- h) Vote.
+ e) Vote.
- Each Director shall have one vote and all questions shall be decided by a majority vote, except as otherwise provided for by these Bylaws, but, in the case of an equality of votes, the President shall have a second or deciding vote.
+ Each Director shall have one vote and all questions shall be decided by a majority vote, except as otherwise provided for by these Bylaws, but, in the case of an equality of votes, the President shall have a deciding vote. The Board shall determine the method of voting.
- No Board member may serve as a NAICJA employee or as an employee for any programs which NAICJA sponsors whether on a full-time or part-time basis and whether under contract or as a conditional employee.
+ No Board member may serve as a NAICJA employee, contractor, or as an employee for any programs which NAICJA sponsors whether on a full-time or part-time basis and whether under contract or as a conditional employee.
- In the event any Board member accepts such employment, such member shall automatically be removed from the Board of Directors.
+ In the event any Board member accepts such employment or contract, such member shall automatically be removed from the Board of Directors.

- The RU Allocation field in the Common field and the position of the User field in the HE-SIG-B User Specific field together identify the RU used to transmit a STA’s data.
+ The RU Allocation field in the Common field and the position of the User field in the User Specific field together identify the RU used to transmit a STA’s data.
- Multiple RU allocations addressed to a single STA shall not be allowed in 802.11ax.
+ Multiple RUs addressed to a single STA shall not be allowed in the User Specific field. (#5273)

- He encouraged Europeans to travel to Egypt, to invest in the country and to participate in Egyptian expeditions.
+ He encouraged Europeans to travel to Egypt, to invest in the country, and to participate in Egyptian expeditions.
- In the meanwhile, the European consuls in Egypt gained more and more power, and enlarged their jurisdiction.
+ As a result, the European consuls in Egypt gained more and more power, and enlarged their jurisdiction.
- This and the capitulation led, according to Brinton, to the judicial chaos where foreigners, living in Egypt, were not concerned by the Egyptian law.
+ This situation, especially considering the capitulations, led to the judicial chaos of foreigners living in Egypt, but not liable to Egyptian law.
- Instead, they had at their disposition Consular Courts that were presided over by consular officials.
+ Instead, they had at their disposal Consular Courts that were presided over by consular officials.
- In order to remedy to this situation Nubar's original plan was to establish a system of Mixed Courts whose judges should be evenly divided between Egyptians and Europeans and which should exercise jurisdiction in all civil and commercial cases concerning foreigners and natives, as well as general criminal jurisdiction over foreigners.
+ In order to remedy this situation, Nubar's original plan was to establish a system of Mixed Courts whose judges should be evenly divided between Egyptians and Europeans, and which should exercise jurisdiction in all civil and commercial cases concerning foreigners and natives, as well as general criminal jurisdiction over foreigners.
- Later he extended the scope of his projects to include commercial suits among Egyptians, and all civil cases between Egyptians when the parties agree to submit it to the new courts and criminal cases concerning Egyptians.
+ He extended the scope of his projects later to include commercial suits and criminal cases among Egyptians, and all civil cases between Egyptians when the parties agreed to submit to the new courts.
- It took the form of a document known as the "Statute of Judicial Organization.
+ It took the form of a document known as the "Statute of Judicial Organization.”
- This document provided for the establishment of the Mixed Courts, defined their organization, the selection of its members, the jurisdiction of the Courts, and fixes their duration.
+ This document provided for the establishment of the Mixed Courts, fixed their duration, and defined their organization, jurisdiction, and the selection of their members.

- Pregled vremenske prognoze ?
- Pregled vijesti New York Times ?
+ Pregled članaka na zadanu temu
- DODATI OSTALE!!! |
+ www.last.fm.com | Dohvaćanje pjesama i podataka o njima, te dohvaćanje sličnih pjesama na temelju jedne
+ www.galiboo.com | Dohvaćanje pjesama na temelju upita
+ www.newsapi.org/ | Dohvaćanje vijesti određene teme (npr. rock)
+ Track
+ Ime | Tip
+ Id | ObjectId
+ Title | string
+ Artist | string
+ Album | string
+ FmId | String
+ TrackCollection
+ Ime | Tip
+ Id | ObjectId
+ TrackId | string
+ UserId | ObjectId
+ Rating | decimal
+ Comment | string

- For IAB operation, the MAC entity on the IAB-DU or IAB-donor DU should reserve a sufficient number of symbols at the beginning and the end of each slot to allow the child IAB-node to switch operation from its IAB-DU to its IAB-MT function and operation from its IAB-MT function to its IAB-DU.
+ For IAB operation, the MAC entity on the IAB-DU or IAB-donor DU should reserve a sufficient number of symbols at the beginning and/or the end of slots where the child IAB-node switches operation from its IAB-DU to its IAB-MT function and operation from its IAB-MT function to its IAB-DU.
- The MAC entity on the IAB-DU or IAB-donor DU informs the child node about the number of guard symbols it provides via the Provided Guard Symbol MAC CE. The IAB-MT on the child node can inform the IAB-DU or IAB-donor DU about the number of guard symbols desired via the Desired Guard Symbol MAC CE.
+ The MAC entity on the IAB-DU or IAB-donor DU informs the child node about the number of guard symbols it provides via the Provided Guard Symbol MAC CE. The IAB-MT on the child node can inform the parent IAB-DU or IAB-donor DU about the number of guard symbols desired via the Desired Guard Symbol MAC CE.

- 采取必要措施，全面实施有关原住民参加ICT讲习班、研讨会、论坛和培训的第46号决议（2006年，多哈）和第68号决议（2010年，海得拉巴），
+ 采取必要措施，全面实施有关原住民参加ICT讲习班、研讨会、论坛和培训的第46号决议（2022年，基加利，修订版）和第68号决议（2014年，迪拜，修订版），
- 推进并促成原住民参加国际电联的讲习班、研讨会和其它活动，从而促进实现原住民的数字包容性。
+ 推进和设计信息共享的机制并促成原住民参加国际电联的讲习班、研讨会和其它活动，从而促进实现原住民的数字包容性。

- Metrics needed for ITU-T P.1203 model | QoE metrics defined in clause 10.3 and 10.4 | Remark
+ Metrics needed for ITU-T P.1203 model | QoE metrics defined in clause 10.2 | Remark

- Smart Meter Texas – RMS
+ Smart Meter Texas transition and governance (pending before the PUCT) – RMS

[WORK REQUEST]
Starting at the line that contains "- 采取必要措施，全面实施有", copy every line down to the last line of the records above, exactly as written.

[RESPONSE]
- 采取必要措施，全面实施有关原住民参加ICT讲习班、研讨会、论坛和培训的第46号决议（2006年，多哈）和第68号决议（2010年，海得拉巴），
+ 采取必要措施，全面实施有关原住民参加ICT讲习班、研讨会、论坛和培训的第46号决议（2022年，基加利，修订版）和第68号决议（2014年，迪拜，修订版），
- 推进并促成原住民参加国际电联的讲习班、研讨会和其它活动，从而促进实现原住民的数字包容性。
+ 推进和设计信息共享的机制并促成原住民参加国际电联的讲习班、研讨会和其它活动，从而促进实现原住民的数字包容性。

- Metrics needed for ITU-T P.1203 model | QoE metrics defined in clause 10.3 and 10.4 | Remark
+ Metrics needed for ITU-T P.1203 model | QoE metrics defined in clause 10.2 | Remark

- Smart Meter Texas – RMS
+ Smart Meter Texas transition and governance (pending before the PUCT) – RMS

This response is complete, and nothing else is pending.